A total of 9 studies were included in this meta-analysis, involving a total of 1230 patients, including 829 ovarian cancer patients and 401 healthy controls, as shown in Table 1 (Ref. [22, 23, 24, 25, 26, 27, 28, 29, 30]).

According to the quality assessment results based on the NOS scale, four studies scored 8 points, three scored 7 points, and two scored 6 points. The primary factor contributing to the score reduction was relatively low follow-up completeness, as detailed in Table 2 (Ref. [22, 23, 24, 25, 26, 27, 28, 29, 30]).

3.3 Meta-Analysis Results

3.3.1 VEGF Levels in Healthy Control and Ovarian Cancer Groups

In this study, the serum VEGF levels of the healthy control group and the ovarian cancer group were comparatively analysed. Patients in the ovarian cancer group had significantly higher serum VEGF levels than those in the healthy control group (MD = 210.00, 95% CI: 96.92–323.09), as shown in Fig. 2.

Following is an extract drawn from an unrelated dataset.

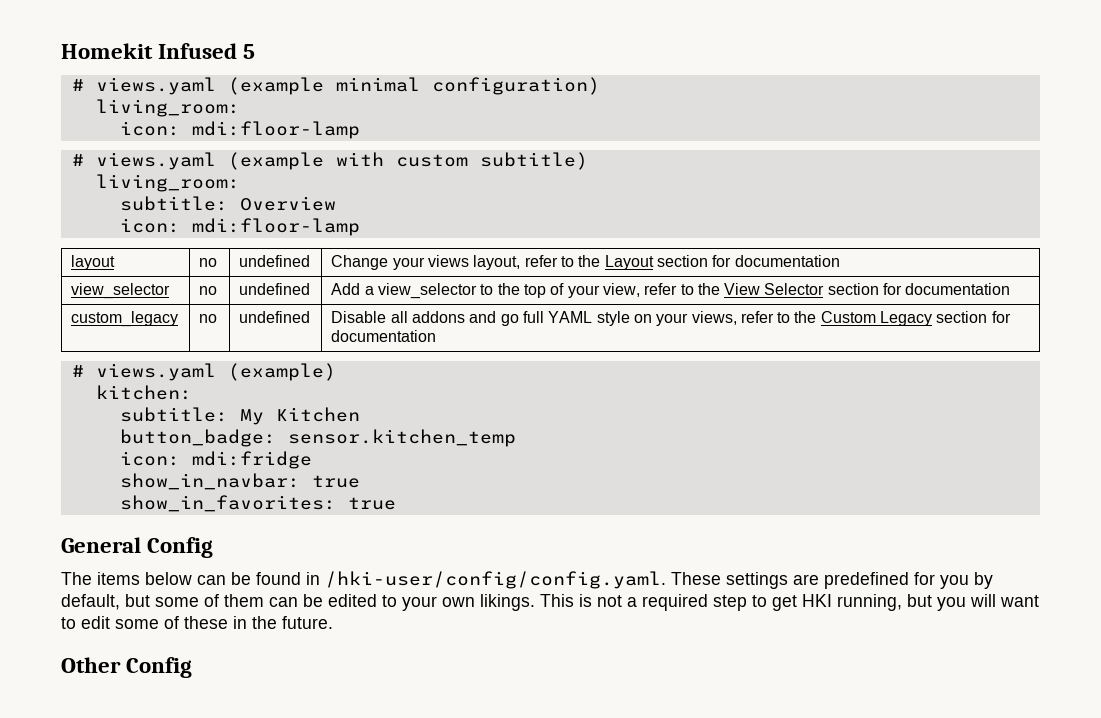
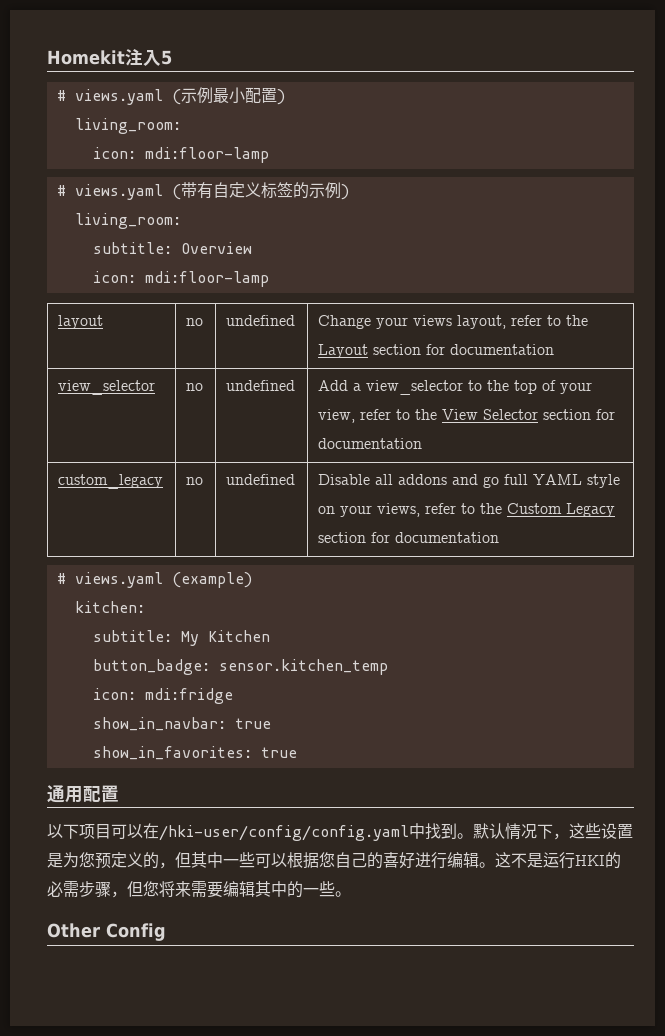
[158,43,238,59] Infused -> [125,49,161,66] 注入
[227,77,600,95] (example minimal configuration) -> [171,87,285,105] (示例最小配置)
[227,152,588,170] (example with custom subtitle) -> [171,182,349,200] (带有自定义标签的示例)
[61,537,214,558] [61,571,993,589] [61,594,1039,611] [61,616,333,629] General Config // The items below can be found in /hki-user/config/config.yaml. These settings are predefined for you by default, but some of them can be edited to your own likings. This is not a required step to get HKI running, but you will want to edit some of these in the future. -> [47,785,119,803] [47,823,633,841] [47,852,621,869] [47,881,351,898] 通用配置 // 以下项目可以在/hki-user/config/config.yaml中找到。默认情况下，这些设置是为您预定义的，但其中一些可以根据您自己的喜好进行编辑。这不是运行HKI的必需步骤，但您将来需要编辑其中的一些。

3.3.2 VEGF Levels in Different Stages of Ovarian Cancer

In this study, we compared serum VEGF levels in ovarian cancer patients with different stages. Patients with advanced ovarian cancer had significantly higher VEGF levels than those with early-stage disease (MD = –173.88, 95% CI: –290.28 to –57.49). This finding suggests that serum VEGF levels gradually increase with disease progression, possibly reflecting increased tumour neovascularisation as well as increased tumour burden, as shown in Fig. 3.

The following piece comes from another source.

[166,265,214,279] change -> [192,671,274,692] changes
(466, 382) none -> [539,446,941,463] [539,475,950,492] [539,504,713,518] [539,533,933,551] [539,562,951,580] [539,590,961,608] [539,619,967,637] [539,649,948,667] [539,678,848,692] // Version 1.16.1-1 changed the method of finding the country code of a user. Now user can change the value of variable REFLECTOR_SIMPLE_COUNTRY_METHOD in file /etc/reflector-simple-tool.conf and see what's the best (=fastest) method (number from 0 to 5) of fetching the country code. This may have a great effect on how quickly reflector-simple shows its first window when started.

3.3.3 VEGF Levels Before and After Surgery for Ovarian Cancer

A pooled analysis of three studies reporting perioperative serum VEGF levels showed a significant decrease following surgery (MD = 242.92, 95% CI: 154.66–331.17), as shown in Fig. 4.

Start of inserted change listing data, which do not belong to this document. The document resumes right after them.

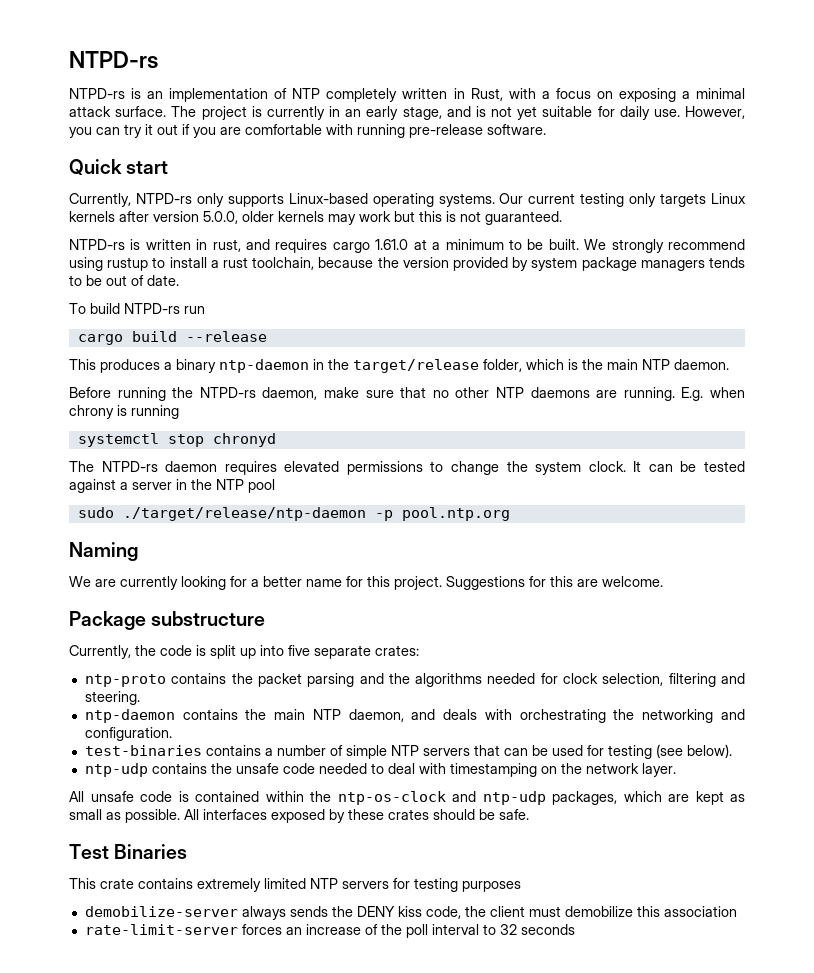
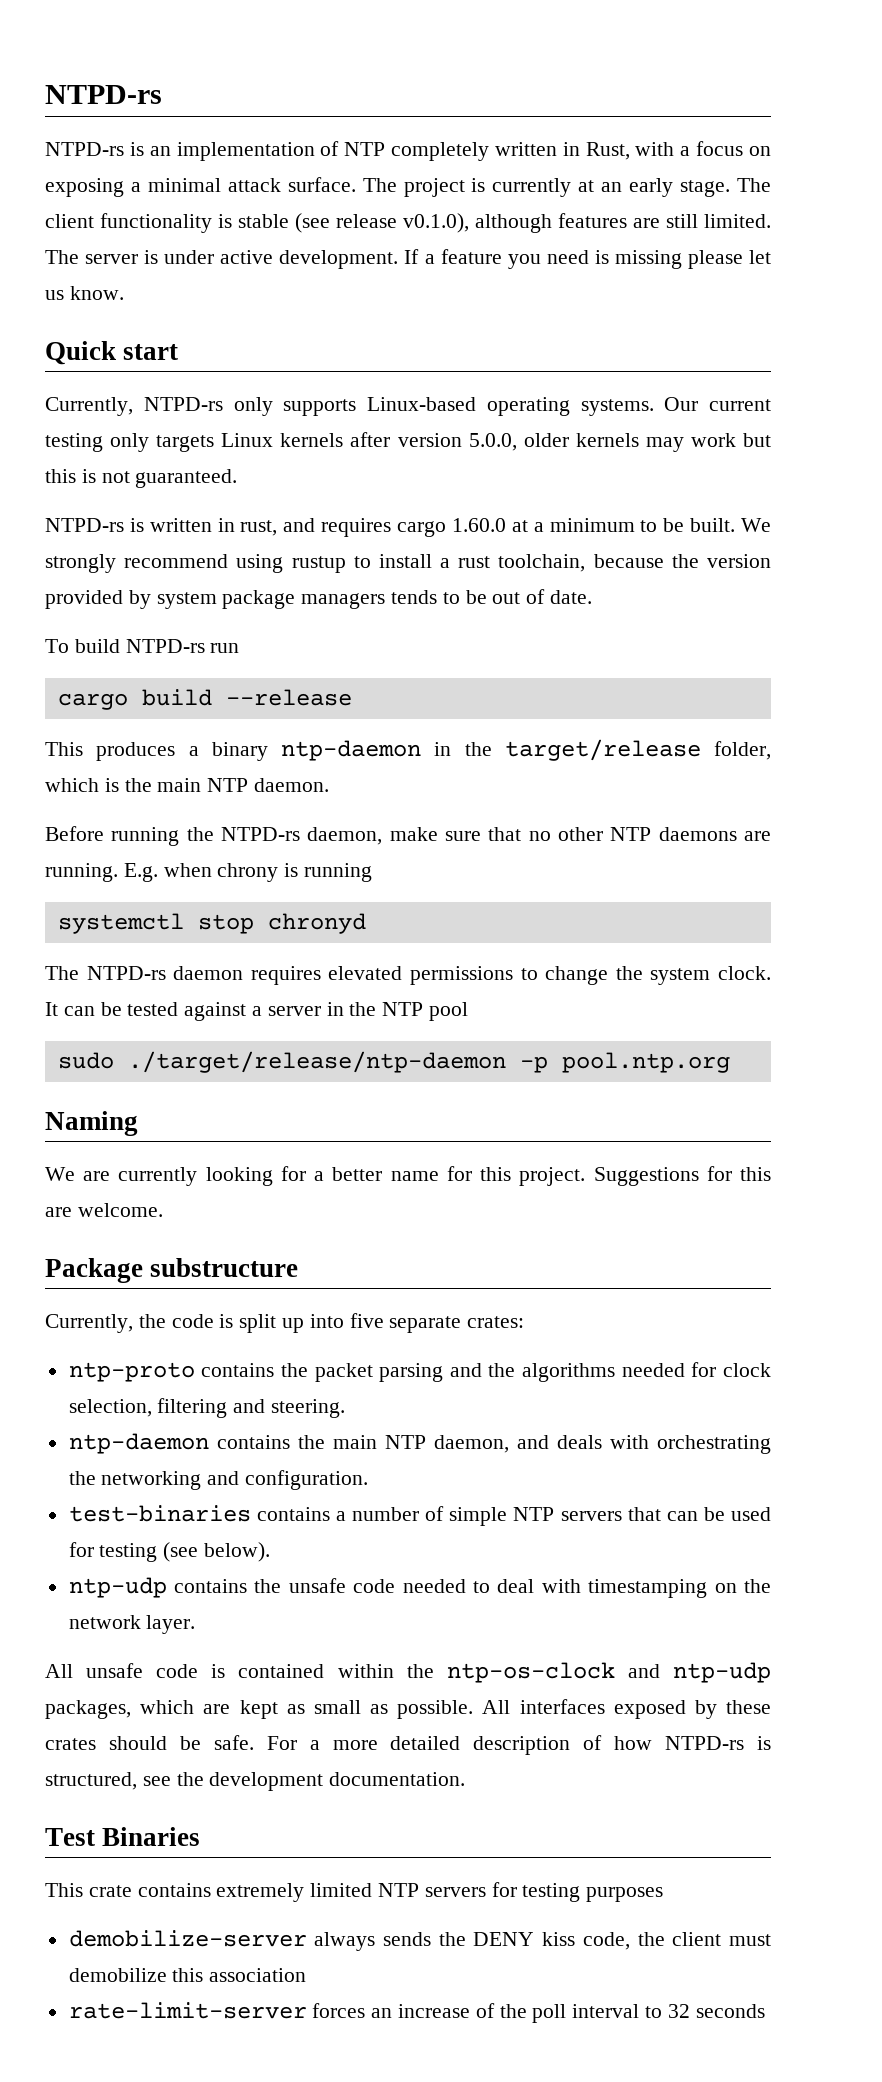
[329,106,340,117] in -> [578,180,595,192] at
[402,106,745,120] [69,124,546,138] stage, and is not yet suitable for daily use. However, you can try it out if you are comfortable with running pre-release software. -> [680,178,771,197] [45,213,771,233] [45,249,771,269] [45,286,124,300] stage. The client functionality is stable (see release v0.1.0), although features are still limited. The server is under active development. If a feature you need is missing please let us know.
[375,239,409,250] 1.61.0 -> [451,518,506,532] 1.60.0
(529, 814) none -> [266,1735,771,1755] [45,1772,466,1791] For a more detailed description of how NTPD-rs is structured, see the development documentation.

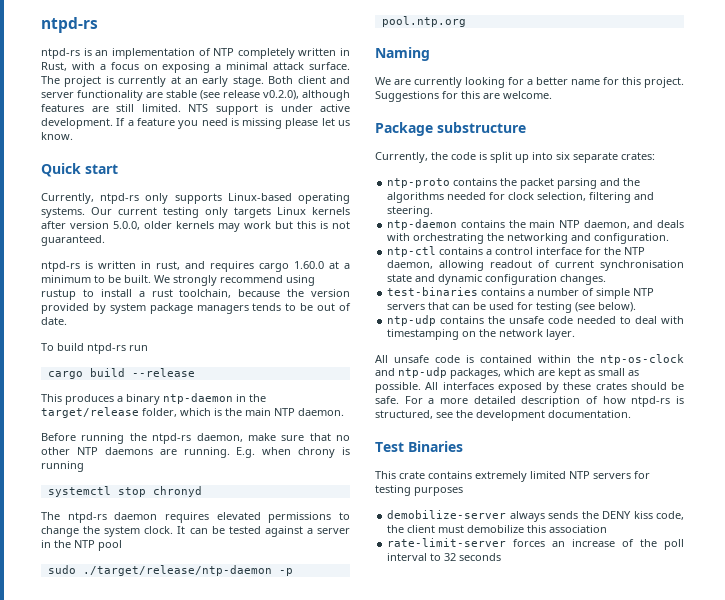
[45,85,162,104] [45,142,124,156] NTPD-rs // NTPD-rs -> [41,17,98,33] [41,48,80,59] ntpd-rs // ntpd-rs
[736,178,771,192] [45,213,232,233] The client functionality is -> [268,76,350,84] [41,90,163,101] Both client and server functionality are
[403,213,469,233] v0.1.0), -> [263,90,299,100] v0.2.0),
[45,250,139,264] The server -> [188,104,258,115] NTS support
[143,397,223,411] NTPD-rs -> [100,193,140,204] ntpd-rs
[45,518,124,532] NTPD-rs -> [41,261,80,272] ntpd-rs
[125,639,205,653] NTPD-rs -> [87,343,126,354] ntpd-rs
[220,827,300,841] NTPD-rs -> [152,433,192,444] ntpd-rs
[86,966,166,980] NTPD-rs -> [67,512,107,523] ntpd-rs
[349,1313,384,1328] five -> [556,152,570,160] six
(369, 1480) none -> [387,246,646,257] [387,260,684,271] [387,274,607,285] // ntp-ctl contains a control interface for the NTP daemon, allowing readout of current synchronisation state and dynamic configuration changes.
[665,1736,745,1750] NTPD-rs -> [631,396,671,407] ntpd-rs

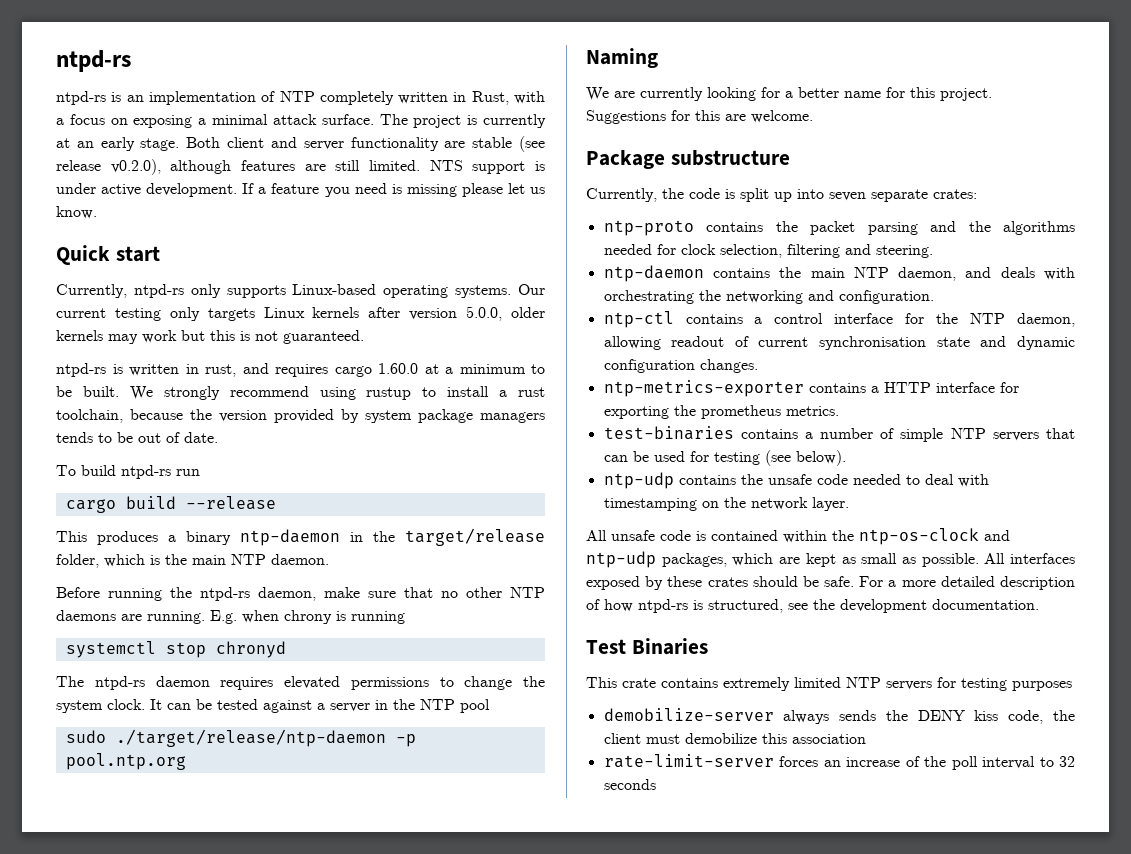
[556,152,570,160] six -> [829,192,866,201] seven
(607, 279) none -> [603,380,1019,397] [603,405,839,419] // ntp-metrics-exporter contains a HTTP interface for exporting the prometheus metrics.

3.3.4 Overall Survival (OS)

Five studies assessed the association between serum VEGF levels and OS. No significant heterogeneity was observed (p = 0.48, I² = 0%), and a fixed-effects model was used. The pooled analysis demonstrated a significant association between higher serum VEGF levels and worse overall survival (HR = 2.48, 95% CI: 1.84–3.34), as shown in Fig. 5.

3.3.5 Disease-Free Survival (DFS)

In this study, 2 articles clearly illustrated the relationship between serum VEGF levels and DFS. The results showed that the correlation between serum VEGF levels and DFS did not reach statistical significance (HR = 1.29, 95% CI: 0.87–1.93). As shown in Fig. 6.

3.3.6 Publication Bias

Publication bias was assessed statistically using Egger’s test, as the inclusion of fewer than 10 studies per outcome rendered funnel plots unreliable. As fewer than 10 studies were included to assess publication bias, Egger’s test was employed to evaluate all incorporated indicators. The results indicated that for the study examining serum VEGF levels and OS, the Egger’s test yielded a p-value of 0.1892

>

0.05, suggesting no significant publication bias.

4. Discussion

The main findings of this meta-analysis indicate that serum VEGF levels are significantly elevated in patients with ovarian cancer and are positively associated with disease progression and reduced overall survival. Although VEGF levels decreased after surgery, the association with disease-free survival was not significant, suggesting the complexity of VEGF in ovarian cancer prognosis. These results highlight VEGF as a potential biomarker for clinical practice and emphasize its value in ovarian cancer management. Therefore, further exploration of the clinical significance and mechanism of VEGF as a prognostic marker for ovarian cancer is essential, especially in the context of the current lack of effective early screening tools. Studies have shown [31, 32] that VEGF is not only associated with tumor growth and metastasis, but may also be influenced by other biomarkers, which provides a direction for future multifactorial studies.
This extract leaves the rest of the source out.